▸ **Data to examine**
━━━━━━━━━━
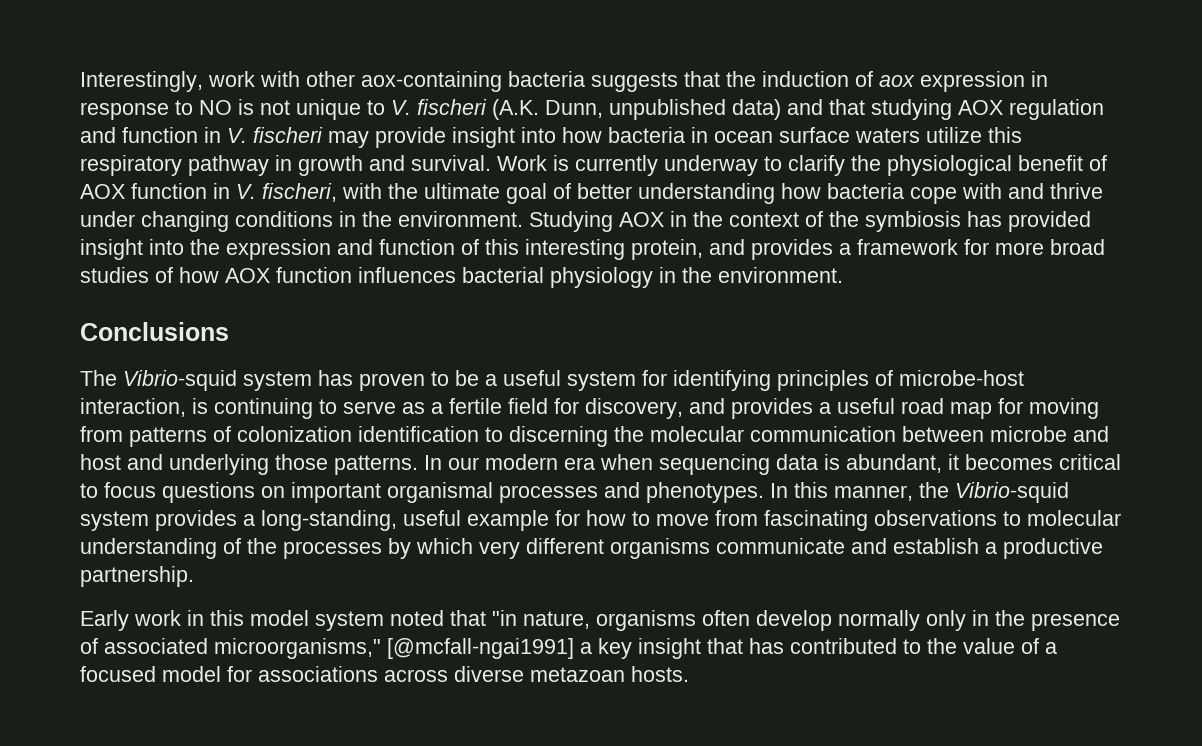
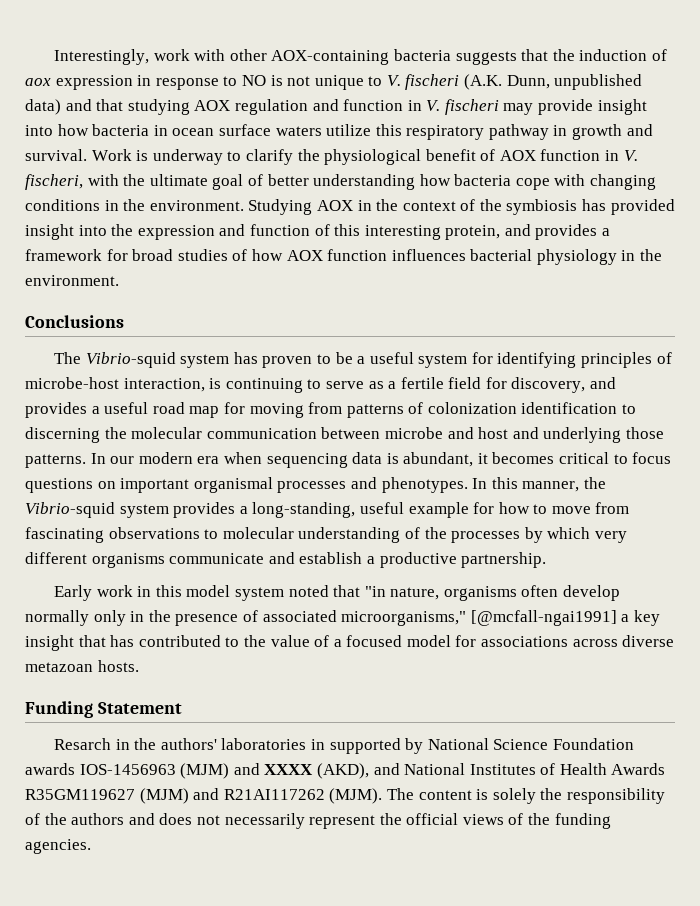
- Interestingly, work with other aox-containing bacteria suggests that the induction of aox expression in response to NO is not unique to V. fischeri (A.K. Dunn, unpublished data) and that studying AOX regulation and function in V. fischeri may provide insight into how bacteria in ocean surface waters utilize this respiratory pathway in growth and survival.
+ Interestingly, work with other AOX-containing bacteria suggests that the induction of aox expression in response to NO is not unique to V. fischeri (A.K. Dunn, unpublished data) and that studying AOX regulation and function in V. fischeri may provide insight into how bacteria in ocean surface waters utilize this respiratory pathway in growth and survival.
- Work is currently underway to clarify the physiological benefit of AOX function in V. fischeri, with the ultimate goal of better understanding how bacteria cope with and thrive under changing conditions in the environment.
+ Work is underway to clarify the physiological benefit of AOX function in V. fischeri, with the ultimate goal of better understanding how bacteria cope with changing conditions in the environment.
- Studying AOX in the context of the symbiosis has provided insight into the expression and function of this interesting protein, and provides a framework for more broad studies of how AOX function influences bacterial physiology in the environment.
+ Studying AOX in the context of the symbiosis has provided insight into the expression and function of this interesting protein, and provides a framework for broad studies of how AOX function influences bacterial physiology in the environment.
+ Funding Statement
+ Resarch in the authors' laboratories in supported by National Science Foundation awards IOS-1456963 (MJM) and XXXX (AKD), and National Institutes of Health Awards R35GM119627 (MJM) and R21AI117262 (MJM). The content is solely the responsibility of the authors and does not necessarily represent the official views of the funding agencies.

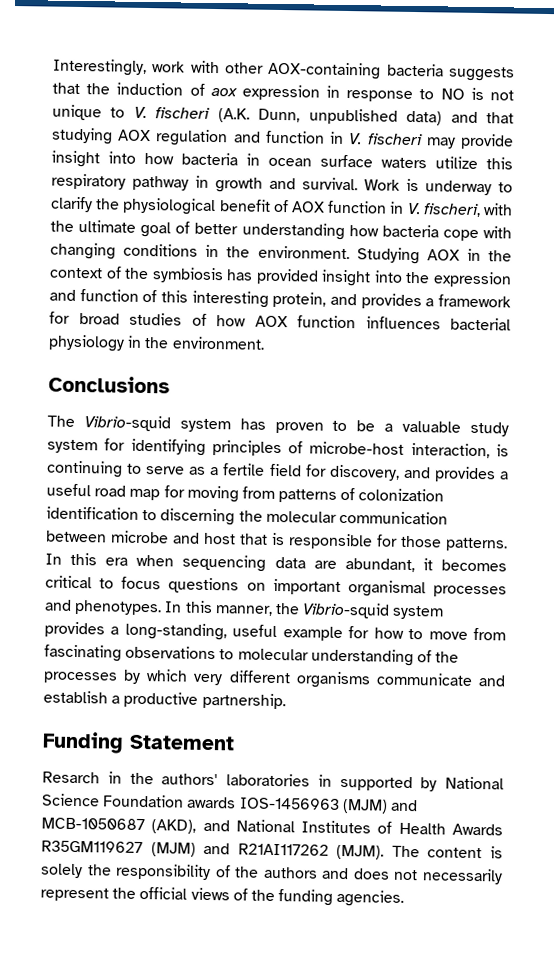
- The Vibrio-squid system has proven to be a useful system for identifying principles of microbe-host interaction, is continuing to serve as a fertile field for discovery, and provides a useful road map for moving from patterns of colonization identification to discerning the molecular communication between microbe and host and underlying those patterns.
+ The Vibrio-squid system has proven to be a valuable study system for identifying principles of microbe-host interaction, is continuing to serve as a fertile field for discovery, and provides a useful road map for moving from patterns of colonization identification to discerning the molecular communication between microbe and host that is responsible for those patterns.
- In our modern era when sequencing data is abundant, it becomes critical to focus questions on important organismal processes and phenotypes.
+ In this era when sequencing data are abundant, it becomes critical to focus questions on important organismal processes and phenotypes.
- Early work in this model system noted that "in nature, organisms often develop normally only in the presence of associated microorganisms," [@mcfall-ngai1991] a key insight that has contributed to the value of a focused model for associations across diverse metazoan hosts.
- Resarch in the authors' laboratories in supported by National Science Foundation awards IOS-1456963 (MJM) and XXXX (AKD), and National Institutes of Health Awards R35GM119627 (MJM) and R21AI117262 (MJM).
+ Resarch in the authors' laboratories in supported by National Science Foundation awards IOS-1456963 (MJM) and MCB-1050687 (AKD), and National Institutes of Health Awards R35GM119627 (MJM) and R21AI117262 (MJM).

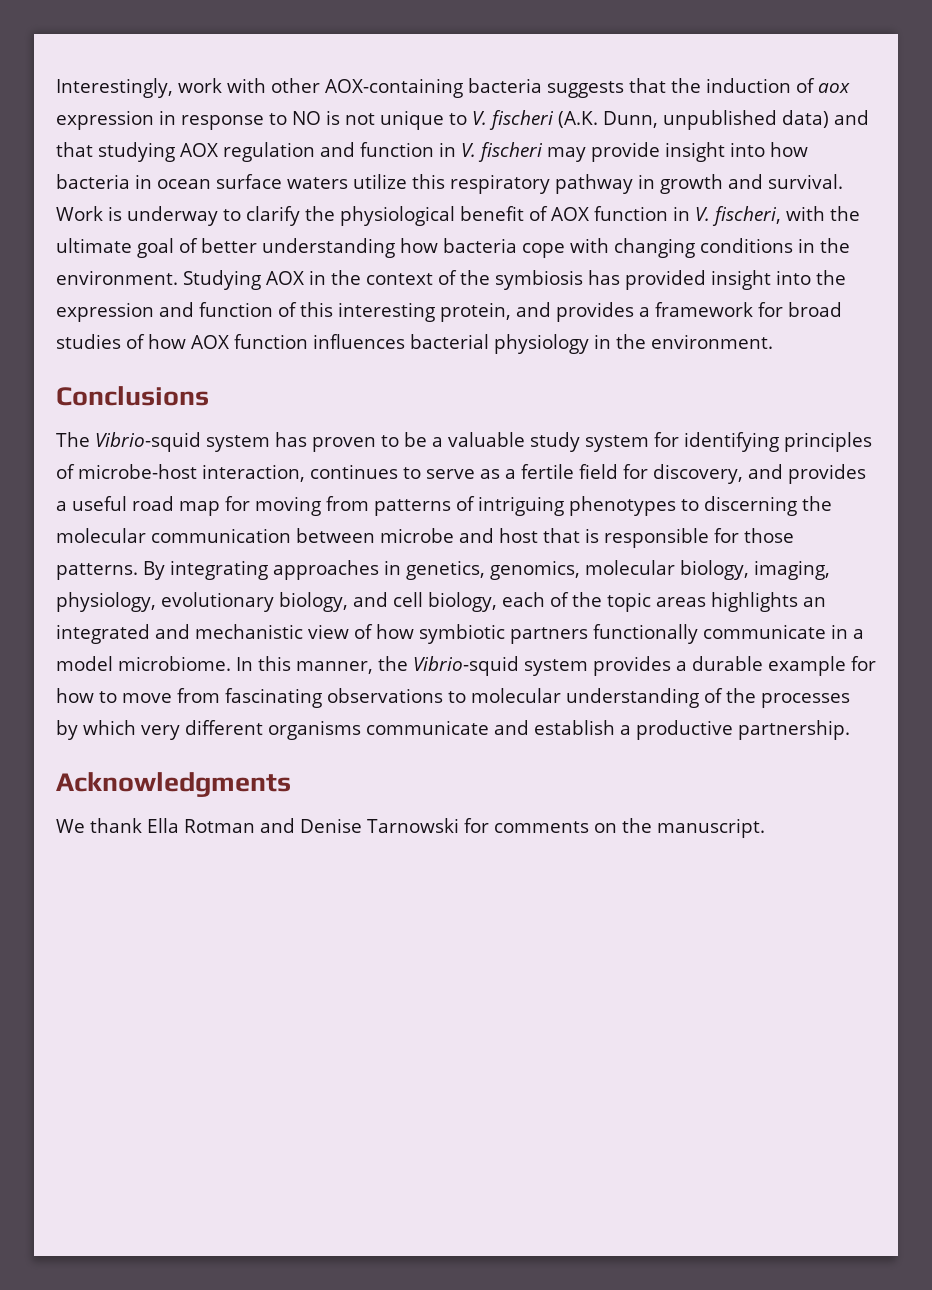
- The Vibrio-squid system has proven to be a valuable study system for identifying principles of microbe-host interaction, is continuing to serve as a fertile field for discovery, and provides a useful road map for moving from patterns of colonization identification to discerning the molecular communication between microbe and host that is responsible for those patterns.
+ The Vibrio-squid system has proven to be a valuable study system for identifying principles of microbe-host interaction, continues to serve as a fertile field for discovery, and provides a useful road map for moving from patterns of intriguing phenotypes to discerning the molecular communication between microbe and host that is responsible for those patterns.
- In this era when sequencing data are abundant, it becomes critical to focus questions on important organismal processes and phenotypes.
+ By integrating approaches in genetics, genomics, molecular biology, imaging, physiology, evolutionary biology, and cell biology, each of the topic areas highlights an integrated and mechanistic view of how symbiotic partners functionally communicate in a model microbiome.
- In this manner, the Vibrio-squid system provides a long-standing, useful example for how to move from fascinating observations to molecular understanding of the processes by which very different organisms communicate and establish a productive partnership.
+ In this manner, the Vibrio-squid system provides a durable example for how to move from fascinating observations to molecular understanding of the processes by which very different organisms communicate and establish a productive partnership.
- Funding Statement
- Resarch in the authors' laboratories in supported by National Science Foundation awards IOS-1456963 (MJM) and MCB-1050687 (AKD), and National Institutes of Health Awards R35GM119627 (MJM) and R21AI117262 (MJM). The content is solely the responsibility of the authors and does not necessarily represent the official views of the funding agencies.
+ Acknowledgments
+ We thank Ella Rotman and Denise Tarnowski for comments on the manuscript.

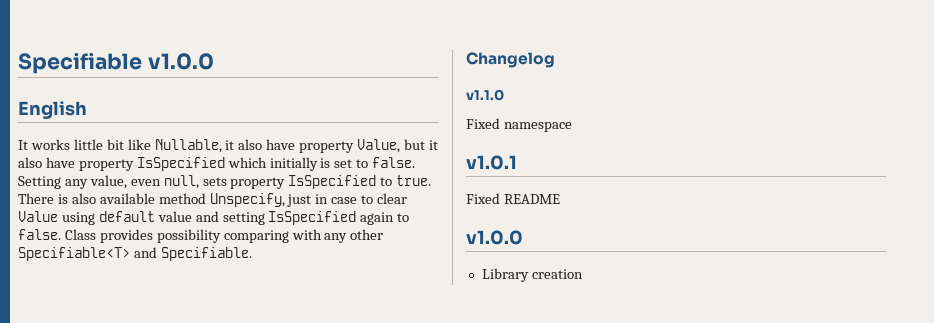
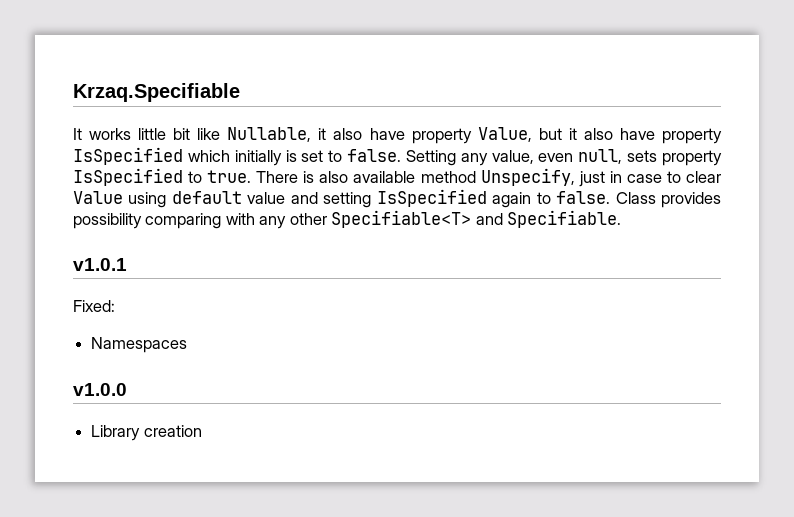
- Specifiable v1.0.0
- English
+ Krzaq.Specifiable
- Changelog
- v1.1.0
- Fixed namespace
- Fixed README
+ Fixed:
+ Namespaces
━━━━━━━━━━
▸ **Your goal**
Set down every entry above exactly as written. Leave out all pictures.

▸ **Task answer**
- Interestingly, work with other aox-containing bacteria suggests that the induction of aox expression in response to NO is not unique to V. fischeri (A.K. Dunn, unpublished data) and that studying AOX regulation and function in V. fischeri may provide insight into how bacteria in ocean surface waters utilize this respiratory pathway in growth and survival.
+ Interestingly, work with other AOX-containing bacteria suggests that the induction of aox expression in response to NO is not unique to V. fischeri (A.K. Dunn, unpublished data) and that studying AOX regulation and function in V. fischeri may provide insight into how bacteria in ocean surface waters utilize this respiratory pathway in growth and survival.
- Work is currently underway to clarify the physiological benefit of AOX function in V. fischeri, with the ultimate goal of better understanding how bacteria cope with and thrive under changing conditions in the environment.
+ Work is underway to clarify the physiological benefit of AOX function in V. fischeri, with the ultimate goal of better understanding how bacteria cope with changing conditions in the environment.
- Studying AOX in the context of the symbiosis has provided insight into the expression and function of this interesting protein, and provides a framework for more broad studies of how AOX function influences bacterial physiology in the environment.
+ Studying AOX in the context of the symbiosis has provided insight into the expression and function of this interesting protein, and provides a framework for broad studies of how AOX function influences bacterial physiology in the environment.
+ Funding Statement
+ Resarch in the authors' laboratories in supported by National Science Foundation awards IOS-1456963 (MJM) and XXXX (AKD), and National Institutes of Health Awards R35GM119627 (MJM) and R21AI117262 (MJM). The content is solely the responsibility of the authors and does not necessarily represent the official views of the funding agencies.

- The Vibrio-squid system has proven to be a useful system for identifying principles of microbe-host interaction, is continuing to serve as a fertile field for discovery, and provides a useful road map for moving from patterns of colonization identification to discerning the molecular communication between microbe and host and underlying those patterns.
+ The Vibrio-squid system has proven to be a valuable study system for identifying principles of microbe-host interaction, is continuing to serve as a fertile field for discovery, and provides a useful road map for moving from patterns of colonization identification to discerning the molecular communication between microbe and host that is responsible for those patterns.
- In our modern era when sequencing data is abundant, it becomes critical to focus questions on important organismal processes and phenotypes.
+ In this era when sequencing data are abundant, it becomes critical to focus questions on important organismal processes and phenotypes.
- Early work in this model system noted that "in nature, organisms often develop normally only in the presence of associated microorganisms," [@mcfall-ngai1991] a key insight that has contributed to the value of a focused model for associations across diverse metazoan hosts.
- Resarch in the authors' laboratories in supported by National Science Foundation awards IOS-1456963 (MJM) and XXXX (AKD), and National Institutes of Health Awards R35GM119627 (MJM) and R21AI117262 (MJM).
+ Resarch in the authors' laboratories in supported by National Science Foundation awards IOS-1456963 (MJM) and MCB-1050687 (AKD), and National Institutes of Health Awards R35GM119627 (MJM) and R21AI117262 (MJM).

- The Vibrio-squid system has proven to be a valuable study system for identifying principles of microbe-host interaction, is continuing to serve as a fertile field for discovery, and provides a useful road map for moving from patterns of colonization identification to discerning the molecular communication between microbe and host that is responsible for those patterns.
+ The Vibrio-squid system has proven to be a valuable study system for identifying principles of microbe-host interaction, continues to serve as a fertile field for discovery, and provides a useful road map for moving from patterns of intriguing phenotypes to discerning the molecular communication between microbe and host that is responsible for those patterns.
- In this era when sequencing data are abundant, it becomes critical to focus questions on important organismal processes and phenotypes.
+ By integrating approaches in genetics, genomics, molecular biology, imaging, physiology, evolutionary biology, and cell biology, each of the topic areas highlights an integrated and mechanistic view of how symbiotic partners functionally communicate in a model microbiome.
- In this manner, the Vibrio-squid system provides a long-standing, useful example for how to move from fascinating observations to molecular understanding of the processes by which very different organisms communicate and establish a productive partnership.
+ In this manner, the Vibrio-squid system provides a durable example for how to move from fascinating observations to molecular understanding of the processes by which very different organisms communicate and establish a productive partnership.
- Funding Statement
- Resarch in the authors' laboratories in supported by National Science Foundation awards IOS-1456963 (MJM) and MCB-1050687 (AKD), and National Institutes of Health Awards R35GM119627 (MJM) and R21AI117262 (MJM). The content is solely the responsibility of the authors and does not necessarily represent the official views of the funding agencies.
+ Acknowledgments
+ We thank Ella Rotman and Denise Tarnowski for comments on the manuscript.

- Specifiable v1.0.0
- English
+ Krzaq.Specifiable
- Changelog
- v1.1.0
- Fixed namespace
- Fixed README
+ Fixed:
+ Namespaces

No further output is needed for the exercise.